(PROVIDED INFORMATION Opens)

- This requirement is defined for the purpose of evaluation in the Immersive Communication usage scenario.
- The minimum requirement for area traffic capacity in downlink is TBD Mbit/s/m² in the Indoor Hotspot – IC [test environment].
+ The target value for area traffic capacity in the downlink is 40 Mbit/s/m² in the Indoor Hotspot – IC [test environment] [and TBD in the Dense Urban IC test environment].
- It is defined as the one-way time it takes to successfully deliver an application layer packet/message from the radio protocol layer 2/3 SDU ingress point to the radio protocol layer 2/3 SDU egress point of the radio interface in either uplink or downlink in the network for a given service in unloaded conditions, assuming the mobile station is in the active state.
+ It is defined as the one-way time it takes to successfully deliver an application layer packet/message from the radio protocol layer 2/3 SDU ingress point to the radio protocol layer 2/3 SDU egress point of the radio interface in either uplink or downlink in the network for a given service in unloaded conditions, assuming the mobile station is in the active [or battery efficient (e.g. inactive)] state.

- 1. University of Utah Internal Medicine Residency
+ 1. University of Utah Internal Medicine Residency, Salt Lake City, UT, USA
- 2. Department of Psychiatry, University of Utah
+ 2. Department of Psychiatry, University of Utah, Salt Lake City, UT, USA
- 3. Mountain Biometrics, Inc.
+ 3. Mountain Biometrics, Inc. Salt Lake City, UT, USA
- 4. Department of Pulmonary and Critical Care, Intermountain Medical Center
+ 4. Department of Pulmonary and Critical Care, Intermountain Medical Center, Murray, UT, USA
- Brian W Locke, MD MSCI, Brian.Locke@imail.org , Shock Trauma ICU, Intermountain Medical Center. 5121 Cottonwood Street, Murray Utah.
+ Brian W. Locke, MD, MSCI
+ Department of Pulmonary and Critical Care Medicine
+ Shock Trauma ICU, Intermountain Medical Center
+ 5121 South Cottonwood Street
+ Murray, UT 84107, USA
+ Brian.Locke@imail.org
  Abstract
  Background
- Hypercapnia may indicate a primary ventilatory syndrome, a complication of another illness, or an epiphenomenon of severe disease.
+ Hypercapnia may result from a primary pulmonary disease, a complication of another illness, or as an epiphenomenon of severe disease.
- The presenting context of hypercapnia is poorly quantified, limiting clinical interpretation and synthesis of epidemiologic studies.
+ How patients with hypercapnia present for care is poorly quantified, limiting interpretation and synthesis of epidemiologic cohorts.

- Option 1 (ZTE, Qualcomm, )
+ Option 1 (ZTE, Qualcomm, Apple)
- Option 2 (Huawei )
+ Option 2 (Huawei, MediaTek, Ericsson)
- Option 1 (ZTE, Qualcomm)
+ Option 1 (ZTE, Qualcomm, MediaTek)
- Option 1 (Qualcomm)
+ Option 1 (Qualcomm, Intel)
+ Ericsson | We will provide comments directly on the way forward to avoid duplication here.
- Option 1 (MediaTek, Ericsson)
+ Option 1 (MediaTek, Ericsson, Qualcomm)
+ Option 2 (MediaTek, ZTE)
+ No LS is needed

(PROVIDED INFORMATION Closes)

- EXERCISE AIM: Repeat exactly the lines that run from the opening of the listing through the line holding "- 1. University". Leave out everything else.

- WORKED SOLUTION:
- This requirement is defined for the purpose of evaluation in the Immersive Communication usage scenario.
- The minimum requirement for area traffic capacity in downlink is TBD Mbit/s/m² in the Indoor Hotspot – IC [test environment].
+ The target value for area traffic capacity in the downlink is 40 Mbit/s/m² in the Indoor Hotspot – IC [test environment] [and TBD in the Dense Urban IC test environment].
- It is defined as the one-way time it takes to successfully deliver an application layer packet/message from the radio protocol layer 2/3 SDU ingress point to the radio protocol layer 2/3 SDU egress point of the radio interface in either uplink or downlink in the network for a given service in unloaded conditions, assuming the mobile station is in the active state.
+ It is defined as the one-way time it takes to successfully deliver an application layer packet/message from the radio protocol layer 2/3 SDU ingress point to the radio protocol layer 2/3 SDU egress point of the radio interface in either uplink or downlink in the network for a given service in unloaded conditions, assuming the mobile station is in the active [or battery efficient (e.g. inactive)] state.

- 1. University of Utah Internal Medicine Residency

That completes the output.